Thema: “vrijheid geef je door".
Welkom allen bij deze bijzondere bijeenkomst. Een speciaal welkom aan degenen die dit ook jaar weer meehelpen om deze bijeenkomst in Valkenburg aan de Geul namens alle overige Limburgse gemeenten te organiseren.
Dodenherdenking blijft een bijzondere dag. De dag waarop we bijeenkomen om de slachtoffers van de Tweede wereldoorlog te herdenken. Om stil te staan bij hen die vielen voor onze vrijheid of die voor onze vrijheid opkwamen, hier in eigen land, in Europa of ver weg in Azië. Vandaag staan we stil bij hen die vielen en herdenken wij ook allen die nadien zijn omgekomen in oorlogen of bij vredesoperaties en opkwamen voor hun eigen vrijheid of die van anderen.
Vrijheid geef je door. Vrijheid is niet vanzelfsprekend. Vrijheid is een gave, maar ook een opgave voor ieder van ons. Net als de verzetstrijders in de oorlog, dienen we op de bres te staan voor de vrijheid.
Enkele weken geleden brandde de manège bij Bierbrouwerij De Leeuw geheel af. Vanaf 1907 was hier de wasserij Schunck gevestigd. Onder de schuilnaam Paul Simons gaf Pierre Schunck van hieruit als leider van het rayon Valkenburg leiding aan de verzetsactiviteiten in deze regio. Zijn activiteiten waren in hoofdzaak gericht op hulp aan gezinnen die in nood verkeerden omdat de vader had moeten vluchten of onderduiken of in een kamp gevangen zat. Maar ook het organiseren van onderdak en duikadressen voor vluchtelingen, voor Joden, voor vliegeniers en gezochte verzetsmannen.
Op 6 september 1944 laat hij weten dat Sjeng Coenen en Joep Francotte 5 september op de Cauberg zijn gefusilleerd en er nog liggen.

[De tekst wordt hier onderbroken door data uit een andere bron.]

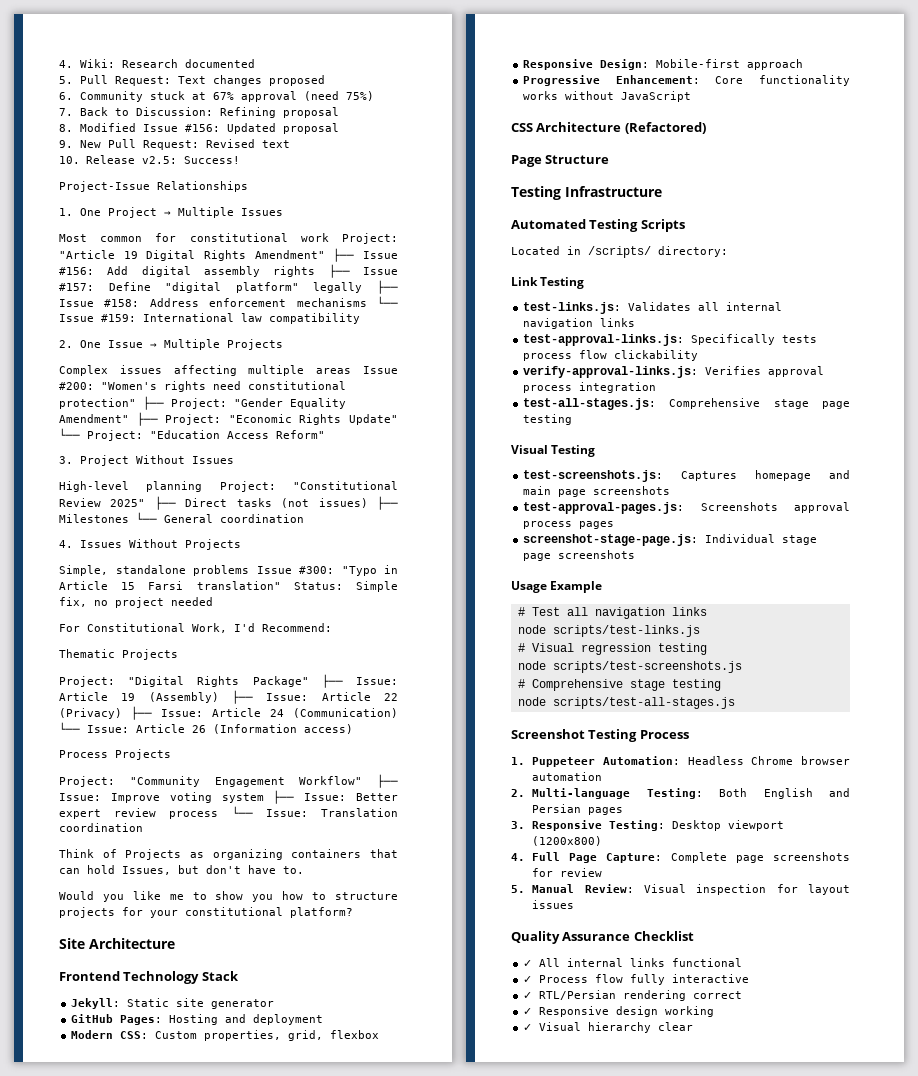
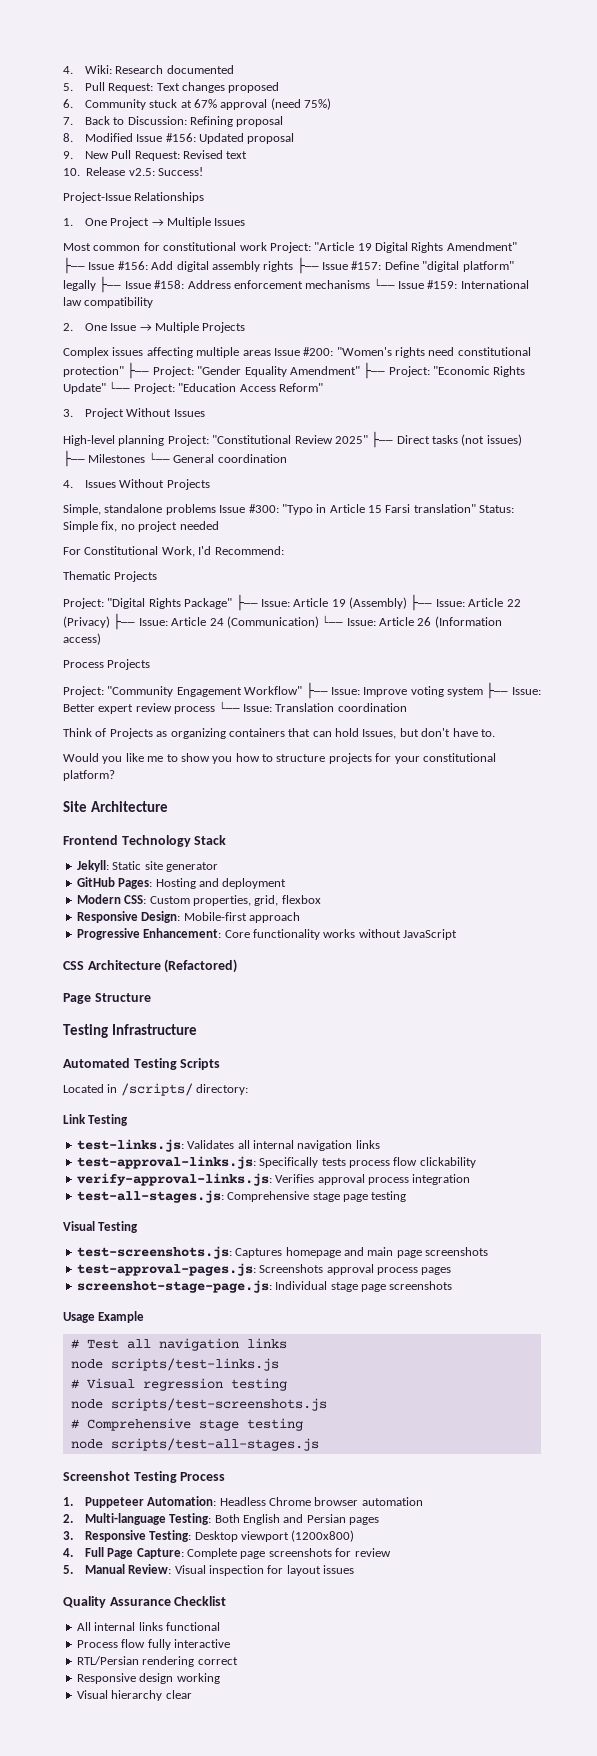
- ✓ All internal links functional
+ All internal links functional
- ✓ Process flow fully interactive
+ Process flow fully interactive
- ✓ RTL/Persian rendering correct
+ RTL/Persian rendering correct
- ✓ Responsive design working
+ Responsive design working
- ✓ Visual hierarchy clear
+ Visual hierarchy clear

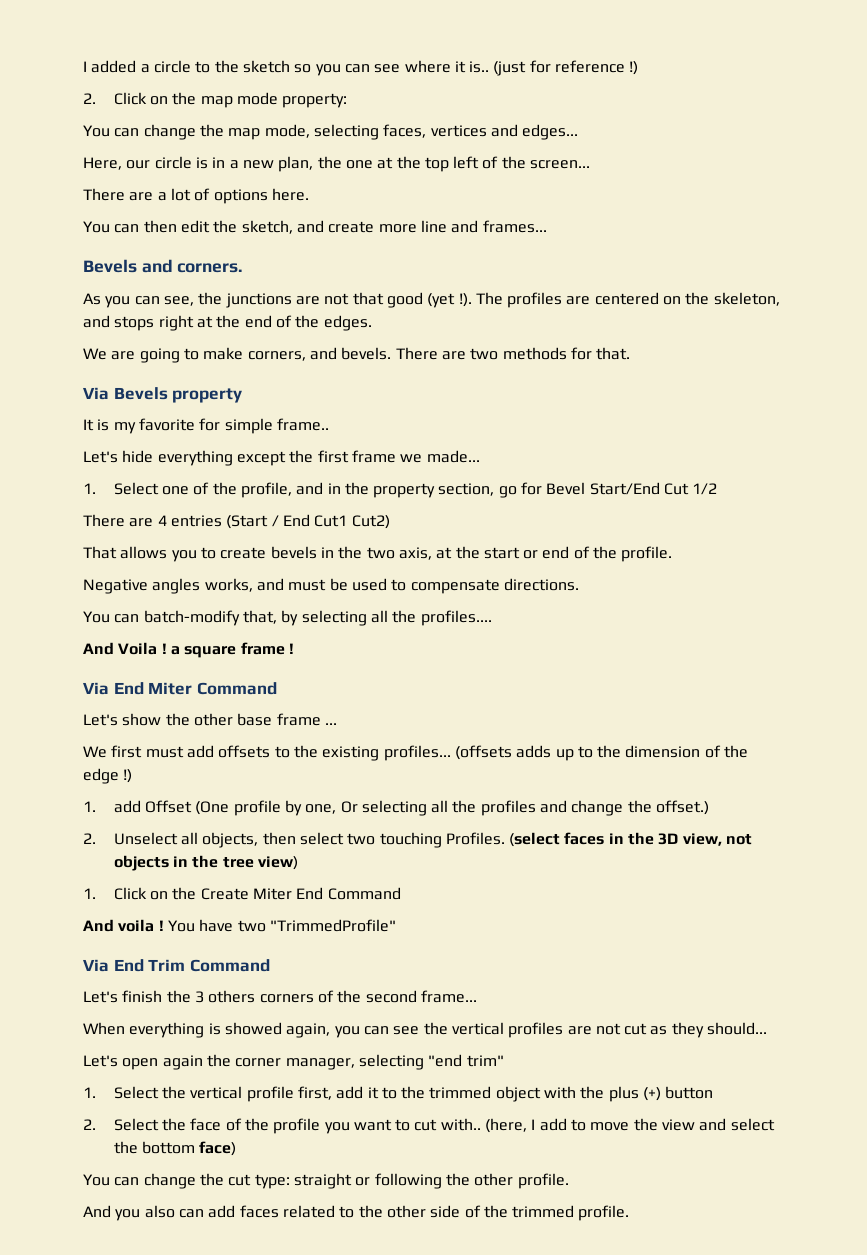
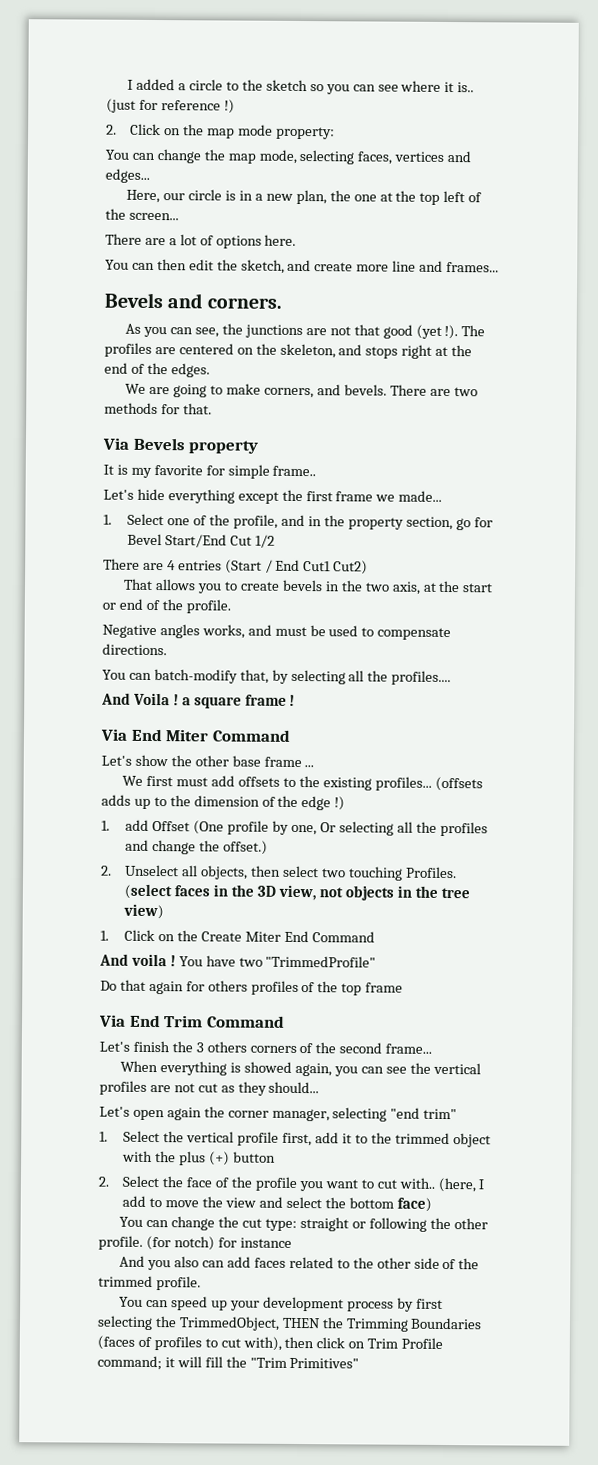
+ Do that again for others profiles of the top frame
+ (for notch) for instance
+ You can speed up your development process by first selecting the TrimmedObject, THEN the Trimming Boundaries (faces of profiles to cut with), then click on Trim Profile command; it will fill the "Trim Primitives"

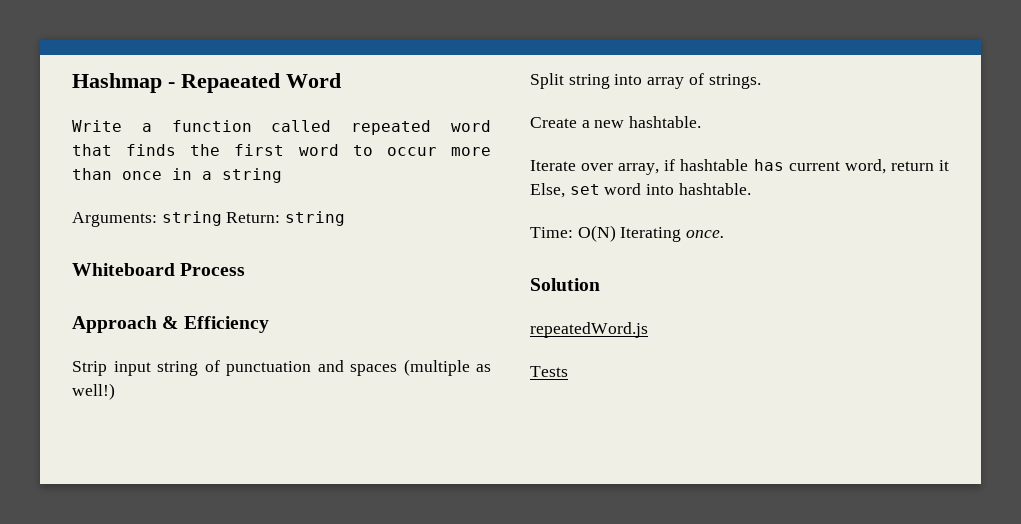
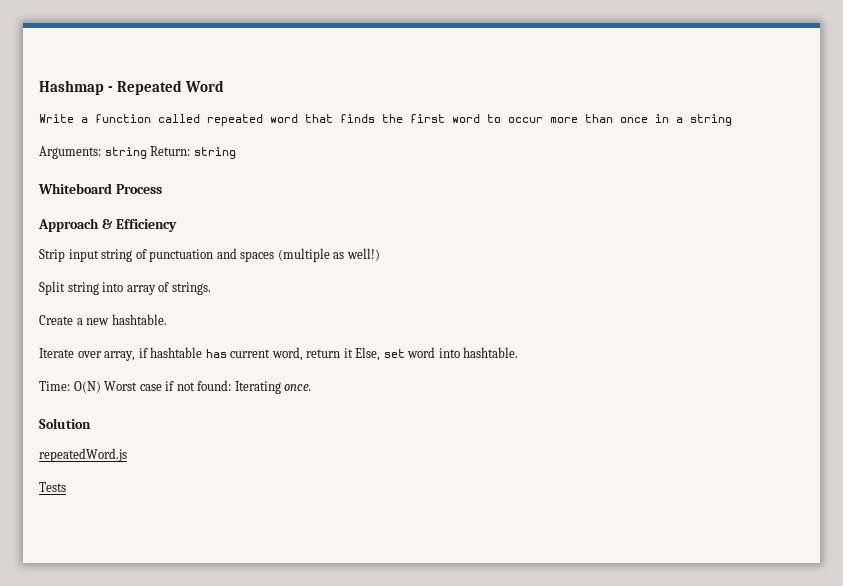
- Hashmap - Repaeated Word
+ Hashmap - Repeated Word
- Time: O(N) Iterating once.
+ Time: O(N) Worst case if not found: Iterating once.

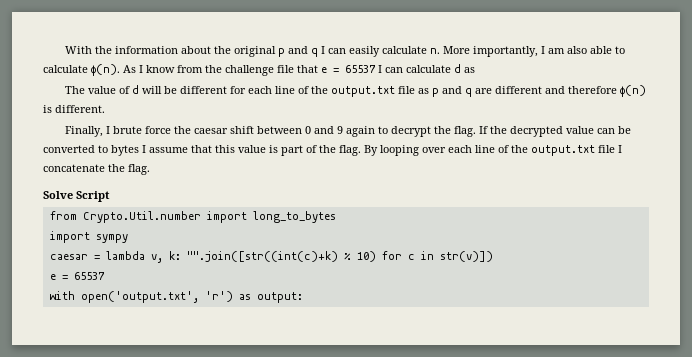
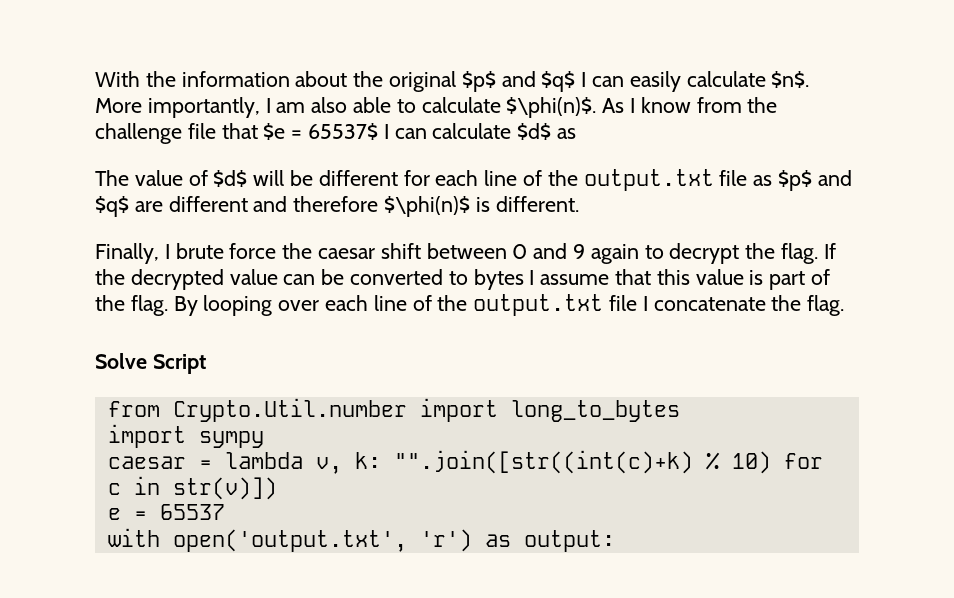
- With the information about the original p and q I can easily calculate n.
+ With the information about the original $p$ and $q$ I can easily calculate $n$.
- More importantly, I am also able to calculate φ(n).
+ More importantly, I am also able to calculate $\phi(n)$.
- As I know from the challenge file that e = 65537 I can calculate d as
+ As I know from the challenge file that $e = 65537$ I can calculate $d$ as
- The value of d will be different for each line of the output.txt file as p and q are different and therefore φ(n) is different.
+ The value of $d$ will be different for each line of the output.txt file as $p$ and $q$ are different and therefore $\phi(n)$ is different.

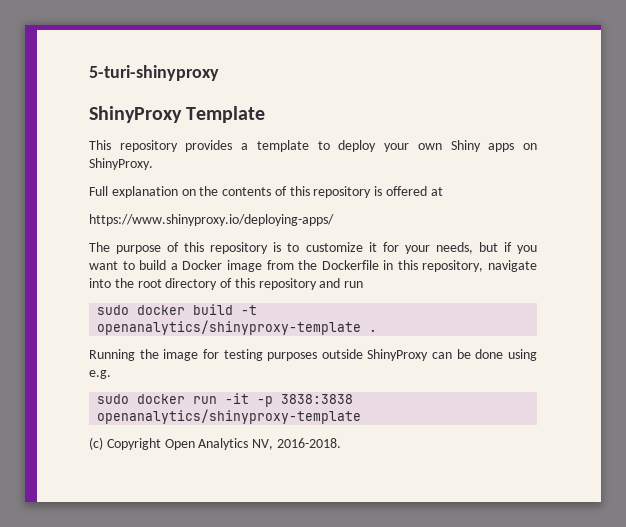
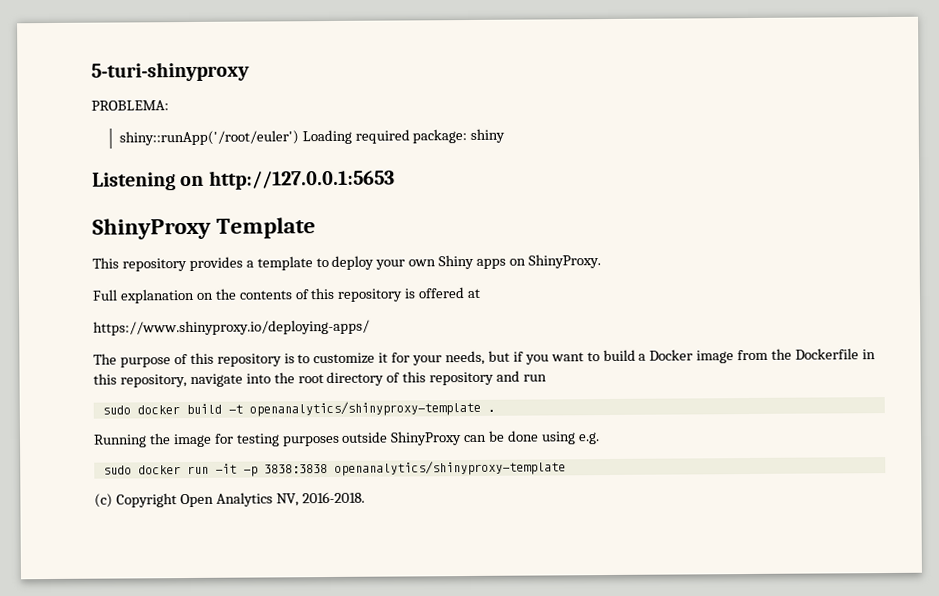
+ PROBLEMA:
+ shiny::runApp('/root/euler') Loading required package: shiny
+ Listening on http://127.0.0.1:5653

Deze fusillering was voor hem een persoonlijk drama. Net als het feit dat hij een Joodse rabbi en een bij hem inwonende moeder met twee kleine kinderen niet ervan kon weerhouden om op uitnodiging van de Duitsers af te reizen naar Westerbork. Zij dachten dat zij van daaruit naar Palestina konden vertrekken.
Toen hij de geallieerden wilde helpen om Valkenburg te veroveren, vertrouwden de Amerikanen hem eerst niet en hielden hem bij de afdaling van de Daelhemmerweg onder schot. De man die Pierre onder schot hield, Bob Hillecue, is daarna voor de rest van zijn leven in hechte vriendschap met Pierre verbonden gebleven. Hij bezocht zelfs de begrafenis van Pierre.
Op 15 september meldt hij: „De Duitsers hebben de bruggen over de Geul opgeblazen, de wegen afgezet, kanonnen opgesteld en weren zich tegen de oprukkende Amerikanen. Diverse gebouwen zijn zwaar beschadigd en diverse huizen staan in brand. Een groot deel van de bevolking heeft zich in de grotten veilig verborgen.“
Na de oorlog diende de wasserij van de familie Schunck als gaarkeuken voor de inwoners van Valkenburg en was Pierre één van de initiatiefnemers van de oprichting van het verzetsmonument op de Cauberg.
Vrijheid geef je door. Laat het vuur van de vrijheid in ons branden.